Abstract

Bradykinin (BK) and kallidin (Lys-BK), liberated from kininogens by kallikreins, are ligands of the BK B₂ receptor. We investigated whether kallikreins, besides releasing peptide agonist, could also activate the receptor directly. We studied the effect of porcine and human recombinant tissue kallikrein and plasma kallikrein on [Ca²⁺]_i mobilization and [³H]arachidonic acid release from cultured cells stably transfected to express human BK B₂ receptor (CHO/B₂, MDCK/B₂, HEK/B₂), and endothelial cells were used as control cells. As with BK, the actions of kallikrein were blocked by the B₂ antagonist, HOE 140. Kallikrein was inactive on cells lacking B₂receptor. Kallikrein and BK desensitized the receptor homologously but there was no cross-desensitization.

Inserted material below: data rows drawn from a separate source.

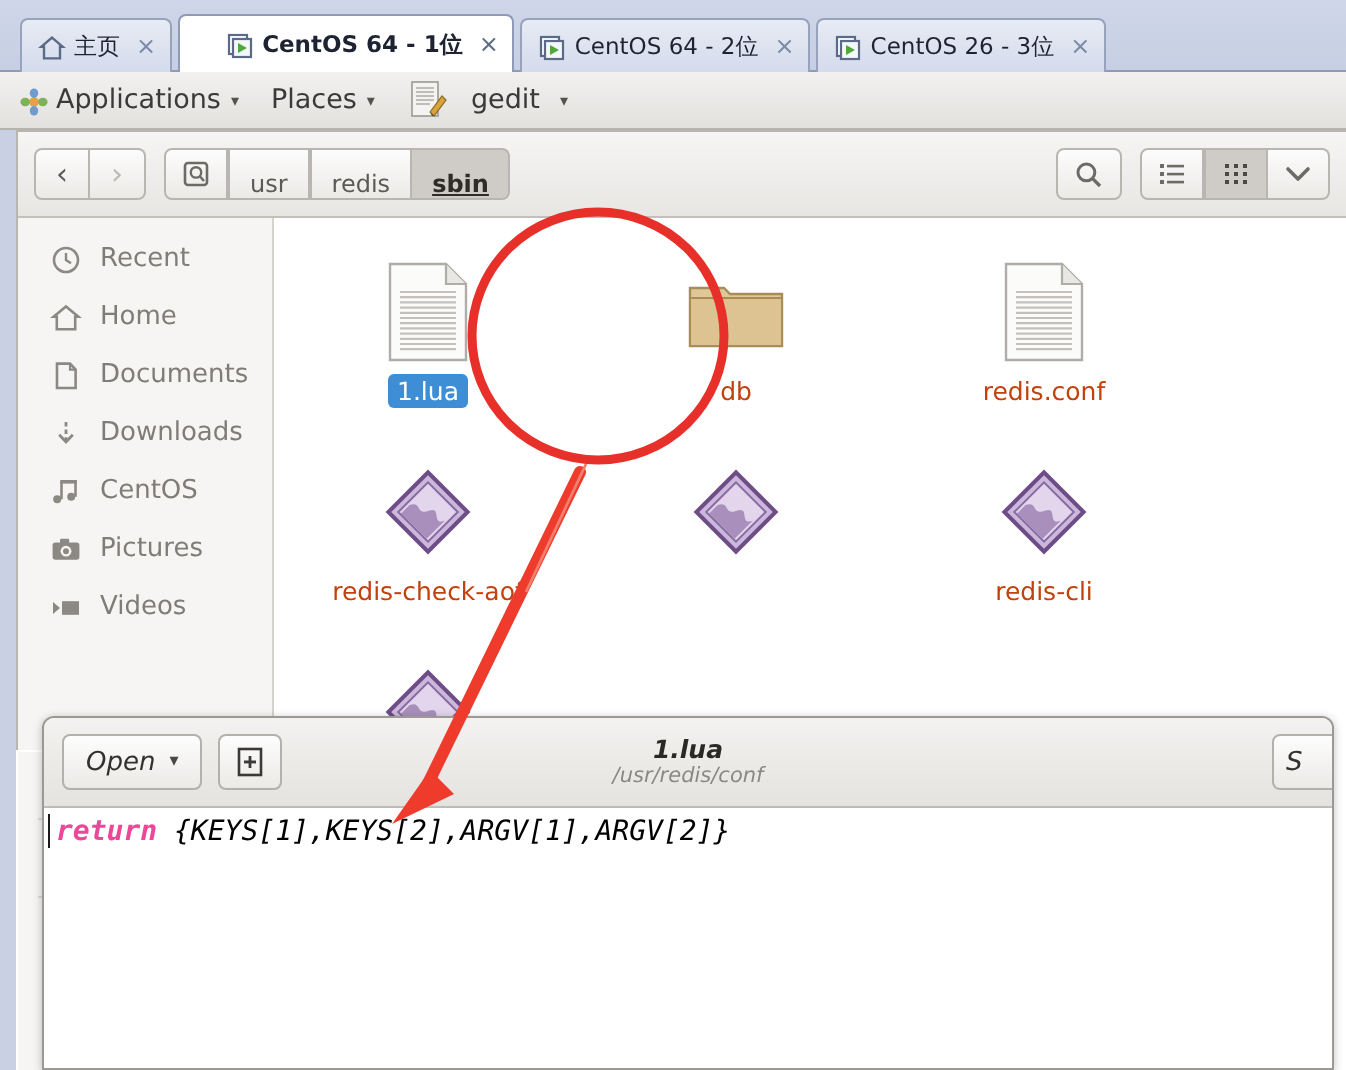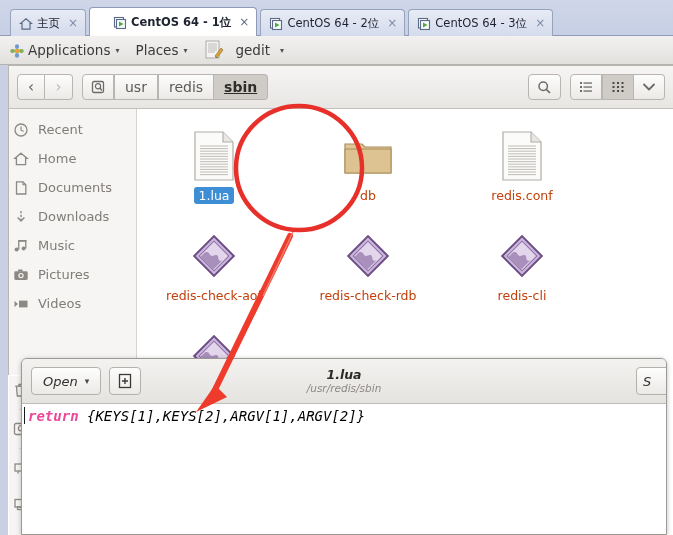--- a/index.html
+++ b/index.html
@@ -198,7 +198,7 @@
               <rect x="3.5" y="3.5" width="9" height="9" fill="#f4f7fb" stroke="#5b6a86" stroke-width="1.1"></rect>
               <path d="M6 5.5 L10.5 8 L6 10.5 Z" fill="#4fa93a"></path>
             </svg></span>
-          <span>CentOS 64 - 3位</span>
+          <span>CentOS 26 - 3位</span>
           <span class="tclose">×</span>
         </div>
       </div>

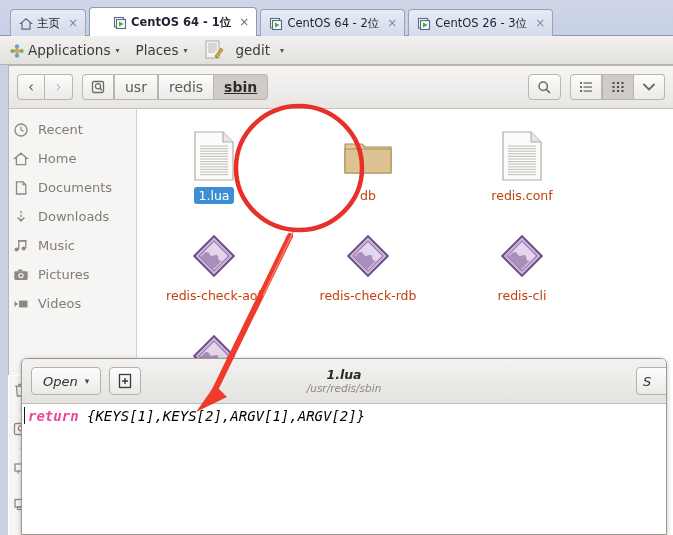--- a/index.html
+++ b/index.html
@@ -70,7 +70,7 @@
   .btn-group .gbtn:only-child { border-radius: 4px; border-left: 1px solid #b9b6b1; }
   .gbtn.disabled { color: #bbb8b3; }
   .gbtn.active { background: #cfccc7; color: #2e2c29; font-weight: bold; }
-  .crumb { font-size: 14px; color: #5c5a56; padding: 0 10px; }
+  .crumb { font-size: 12px; color: #5c5a56; padding: 0 10px; align-items: flex-end; }
   .crumb.active { color: #2e2c29; font-weight: bold; text-decoration: underline; }
   .spacer { flex: 1; }
 

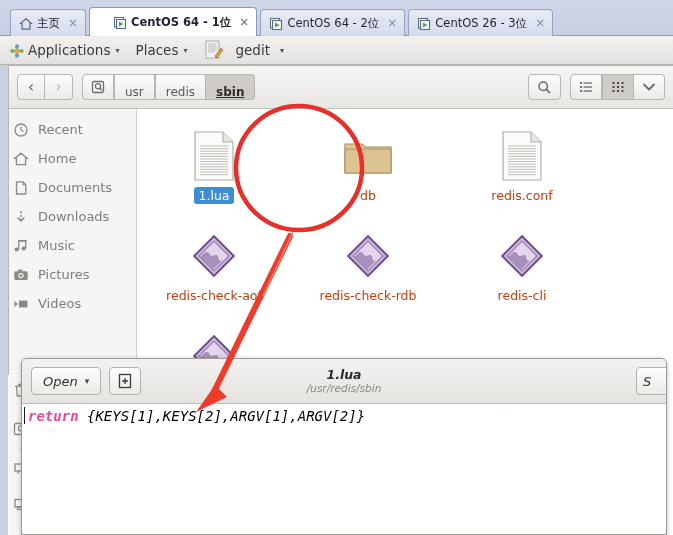--- a/index.html
+++ b/index.html
@@ -81,7 +81,7 @@
   }
   .side-item {
     display: flex; align-items: center; gap: 9px;
-    height: 29px; padding-left: 4px; font-size: 13px; color: #807d78;
+    height: 29px; padding-left: 16px; font-size: 13px; color: #807d78;
   }
   .side-ico { width: 16px; height: 16px; flex: none; color: #8c8984; }
   .side-ico svg { display: block; }

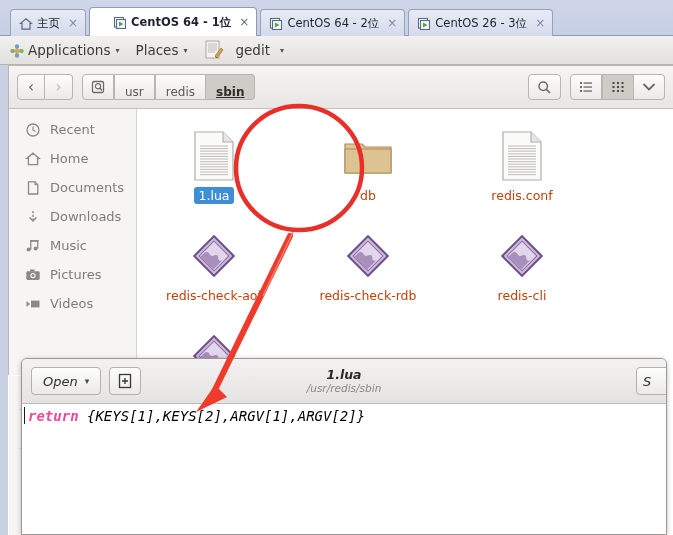--- a/index.html
+++ b/index.html
@@ -367,7 +367,7 @@
                 </g>
               </svg>
             </span>
-            <span>Music</span>
+            <span>CentOS</span>
           </div>
           <div class="side-item">
             <span class="side-ico">

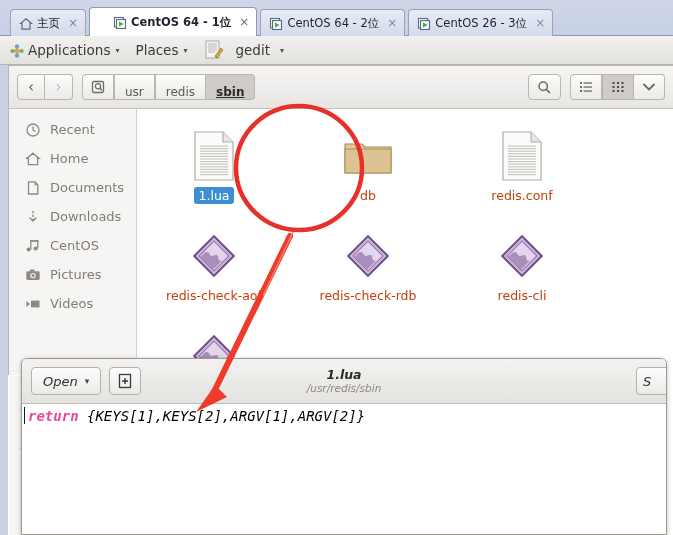--- a/index.html
+++ b/index.html
@@ -469,7 +469,6 @@
                   </g>
                 </svg>
               </div>
-              <div class="flabel">redis-check-rdb</div>
             </div>
             <div class="filecell">
               <div class="ic">

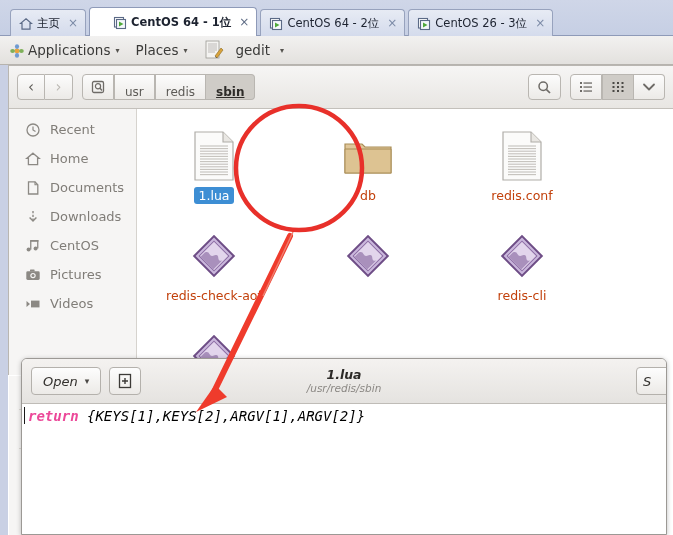--- a/index.html
+++ b/index.html
@@ -556,7 +556,7 @@
       </div>
       <div class="gedit-title-wrap">
         <div class="gedit-title">1.lua</div>
-        <div class="gedit-sub">/usr/redis/sbin</div>
+        <div class="gedit-sub">/usr/redis/conf</div>
       </div>
       <div class="spacer"></div>
       <div class="gedit-save">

Furthermore, 50 nM human cathepsin G and 50 nM trypsin also activated the receptor; this also was blocked by HOE 140. Experiments excluded a putative kinin release by proteases. [³H]AA release by BK was reduced by 40% by added kininase I (carboxypeptidase M); however, receptor activation by tissue kallikrein, trypsin, or cathepsin G was not affected. Prokallikrein and inhibited kallikrein were inactive, suggesting cleavage of a peptide bond in the receptor. Kallikreins were active on mutated B₂receptor missing the 19 N-terminal amino acids, suggesting a type of activation different from that of thrombin receptor. Paradoxically, tissue kallikreins decreased the [³H]BK binding to the receptor with a low K _D (3 nM) and inhibited it 78%. Thus, kallikreins and some other proteases activate human BK B₂ receptor directly, independent of BK release. The BK B₂ receptor may belong to a new group of serine protease-activated receptors.